10 In de ruimte van het Allerheiligste werden twee cherubs geplaatst van olijfhout, dat met goud overtrokken was.
Raja juga menyuruh para pekerjanya itu membuat dua patung kerub dari logam. Patung-patung itu dilapisinya dengan emas dan dipasang berdampingan di Ruang Mahasuci menghadap pintu. Setiap kerub itu mempunyai dua sayap, masing-masing panjangnya 2,2 meter. Sayap-sayap itu mengembang sedemikian rupa sehingga ujung yang satu saling bersentuhan di tengah ruangan dan ujung yang lain mencapai tembok di kiri kanan. Jadi, sayap-sayap itu terbentang sepanjang 9 meter yaitu selebar ruangan itu.
11 De vleugels der cherubs hadden een gezamenlijke lengte van twintig el. De ene, vijf el lange vleugel van den enen cherub raakte de wand van het gebouw; de andere, vijf el lange vleugel raakte de vleugel van den anderen cherub.
12 De ene, vijf el lange vleugel van den anderen cherub raakte eveneens de wand van het gebouw; de andere, vijf el lange vleugel raakte de vleugel van den eersten cherub.
13 De vleugels van die cherubs hadden dus een vlucht van twintig el. De cherubs stonden recht overeind, met hun gelaat naar het Heilige gekeerd.
14 Ook liet hij een voorhangsel vervaardigen van purper en violet, karmozijn en byssus, waarin cherubs waren geweven.
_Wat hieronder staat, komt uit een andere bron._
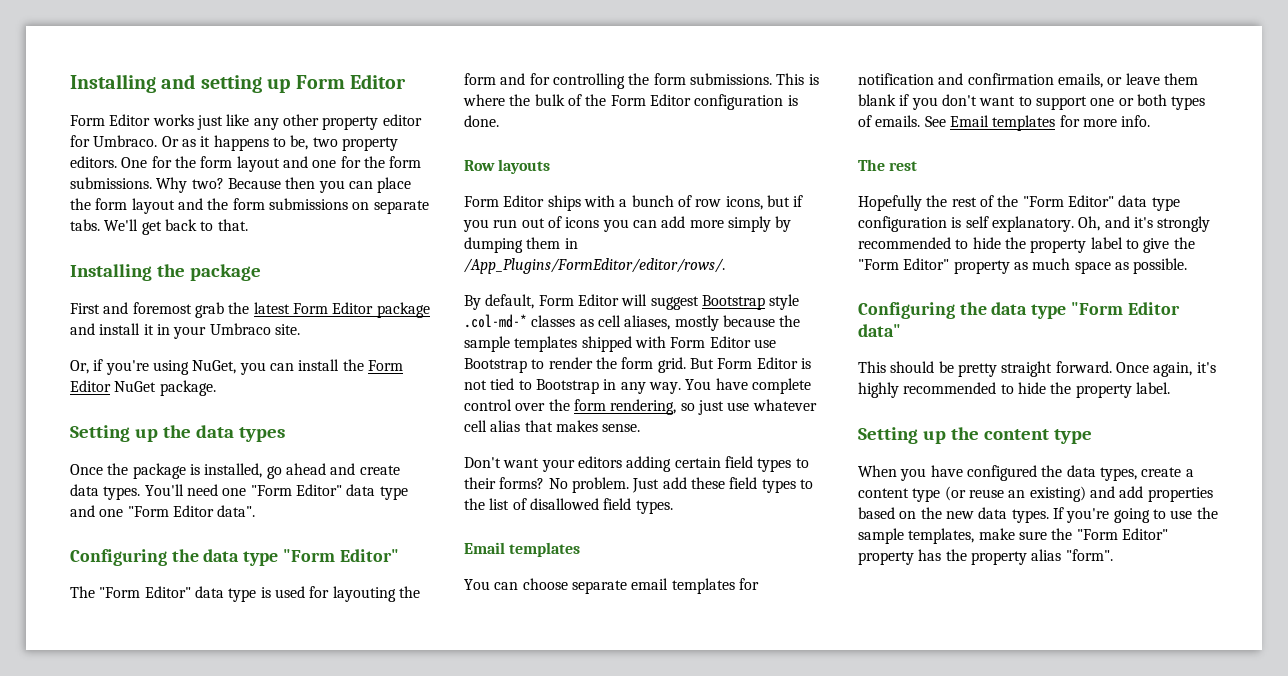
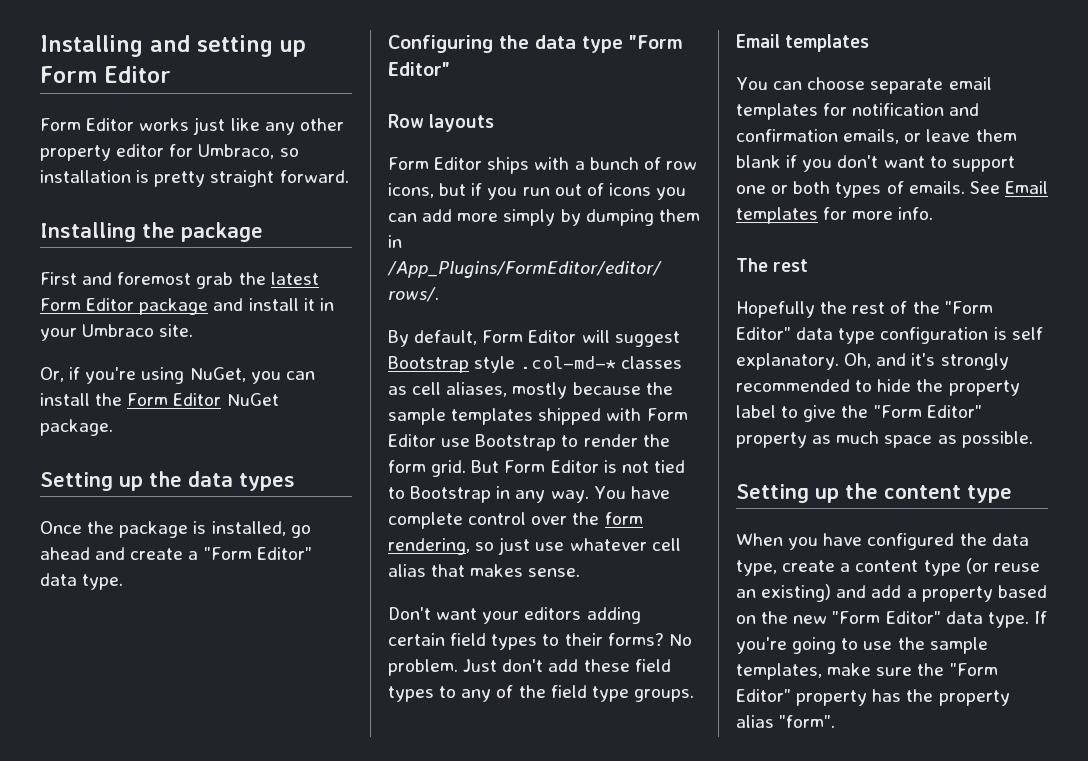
[93,135,398,151] [70,156,422,172] [70,177,412,193] [70,198,429,214] [70,219,248,235] Umbraco. Or as it happens to be, two property editors. One for the form layout and one for the form submissions. Why two? Because then you can place the form layout and the form submissions on separate tabs. We'll get back to that. -> [198,144,299,159] [40,170,349,187] Umbraco, so installation is pretty straight forward.
[70,484,408,500] [70,505,256,517] data types. You'll need one "Form Editor" data type and one "Form Editor data". -> [188,547,312,560] [40,573,124,590] a "Form Editor" data type.
[70,586,420,602] [464,73,819,89] [463,94,798,110] [464,115,499,127] // The "Form Editor" data type is used for layouting the form and for controlling the form submissions. This is where the bulk of the Form Editor configuration is done. -> (450, 69) none
(660, 485) none -> [502,659,544,672] don't
[464,498,673,514] the list of disallowed field types. -> [461,685,694,702] any of the field type groups.
[858,302,1180,319] [858,324,901,337] [858,361,1216,377] [858,382,1170,398] // Configuring the data type "Form Editor data" // This should be pretty straight forward. Once again, it's highly recommended to hide the property label. -> (1033, 439) none
[1099,467,1137,481] types, -> [736,560,777,576] type,
[1147,487,1213,502] properties -> [906,586,993,602] a property
[978,507,1049,523] data types. -> [832,611,1029,628] "Form Editor" data type.

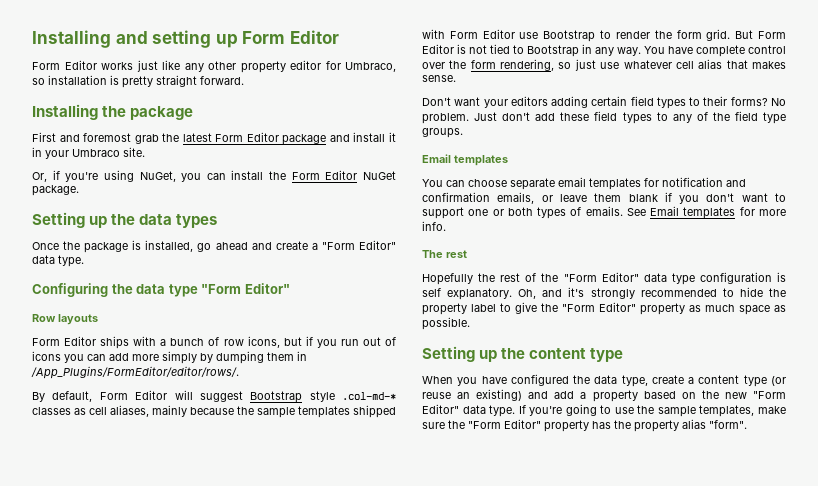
[512,382,568,399] mostly -> [152,405,187,417] mainly

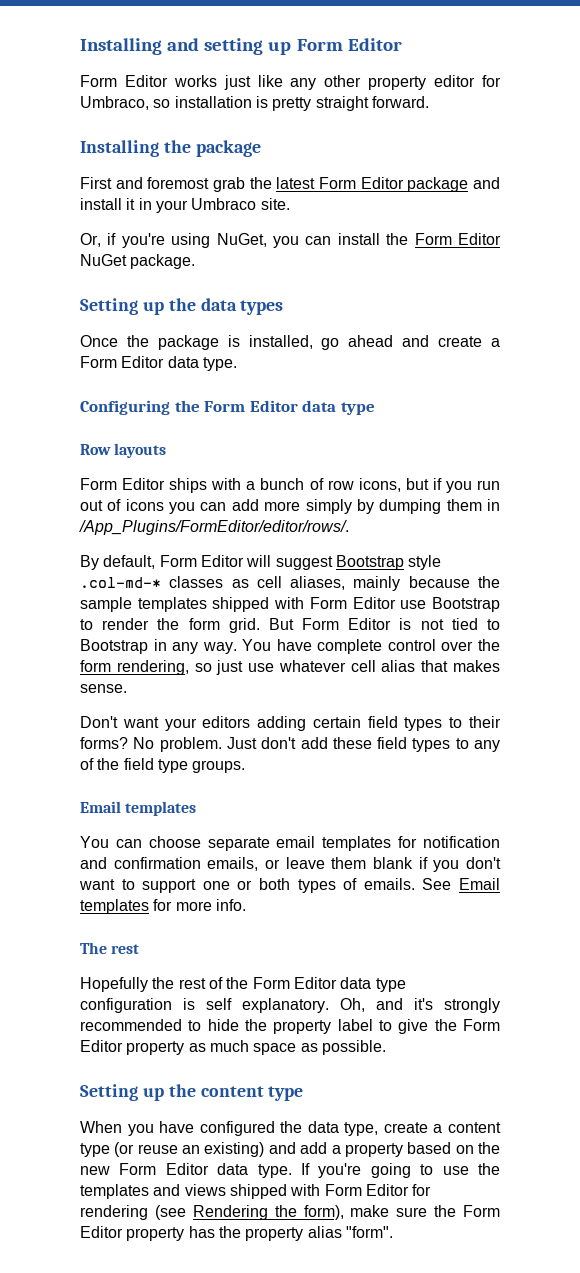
[321,240,396,250] "Form Editor" -> [80,356,165,368] Form Editor
[136,283,290,297] data type "Form Editor" -> [204,400,375,415] Form Editor data type
[563,272,639,282] "Form Editor" -> [252,977,337,989] Form Editor
[562,302,636,312] "Form Editor" -> [462,1019,500,1031] [80,1040,123,1052] Form Editor
[753,391,786,399] [422,404,459,414] "Form Editor" -> [119,1163,209,1175] Form Editor
[657,405,755,417] sample templates, -> [80,1184,432,1199] [80,1205,344,1220] templates and views shipped with Form Editor for rendering (see Rendering the form),
[468,419,541,429] "Form Editor" -> [463,1205,500,1217] [80,1226,123,1238] Form Editor

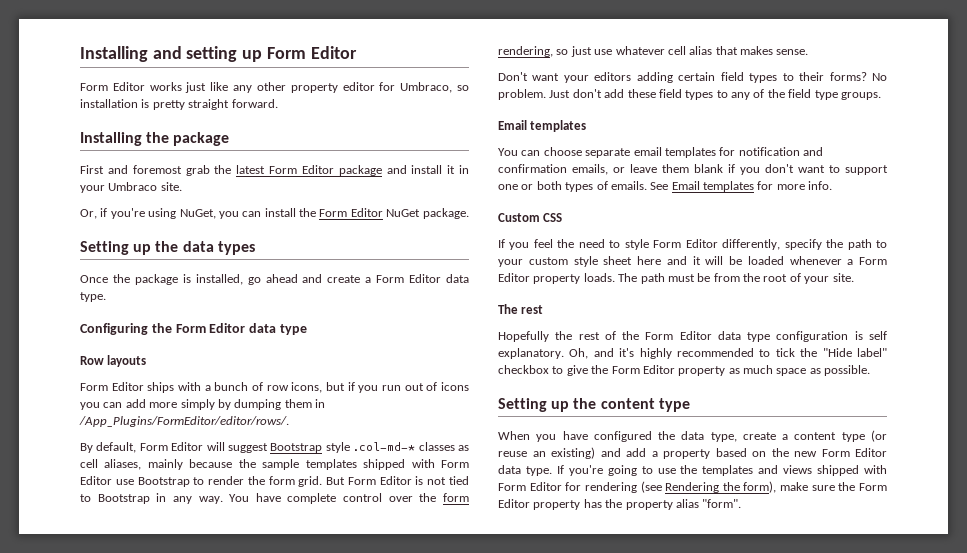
(246, 905) none -> [498,213,563,222] [498,239,887,250] [498,256,887,267] [498,273,854,284] // Custom CSS // If you feel the need to style Form Editor differently, specify the path to your custom style sheet here and it will be loaded whenever a Form Editor property loads. The path must be from the root of your site.
[444,998,500,1013] strongly -> [639,348,672,359] highly
[207,1019,373,1034] hide the property label -> [775,348,887,357] [498,365,549,374] tick the "Hide label" checkbox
Untuk Ruang Mahasuci itu dibuat pula gorden dari kain lenan dan kain lain yang berwarna biru, ungu dan merah. Gorden itu dihias dengan gambar-gambar kerub.
15 Vóór het gebouw liet hij twee zuilen plaatsen van vijf en dertig el hoogte, met een kapiteel van vijf el op de top.
Raja membuat dua tiang yang masing-masing tingginya 15,5 meter, lalu menempatkannya di depan Rumah TUHAN. Setiap tiang itu mempunyai kepala tiang setinggi 2,2 meter.
16 Hij liet er slingers als kransen voor maken, die op de top der zuilen werden aangebracht, en honderd granaatappels, die aan de slingers werden opgehangen.
Bagian atas tiang-tiang itu diperindah dengan hiasan dari perunggu, berupa anyaman rantai dengan 100 buah delima.
17 De zuilen liet hij aan de voorkant van het Heilige opstellen: een aan de rechter- en een aan de linkerkant. De ene noemde hij Jakin, de andere Bóaz.
Tiang-tiang itu didirikan di samping kiri dan kanan pintu masuk Rumah TUHAN; yang di sebelah selatan dinamakan Yakhin, dan yang di sebelah utara dinamakan Boas.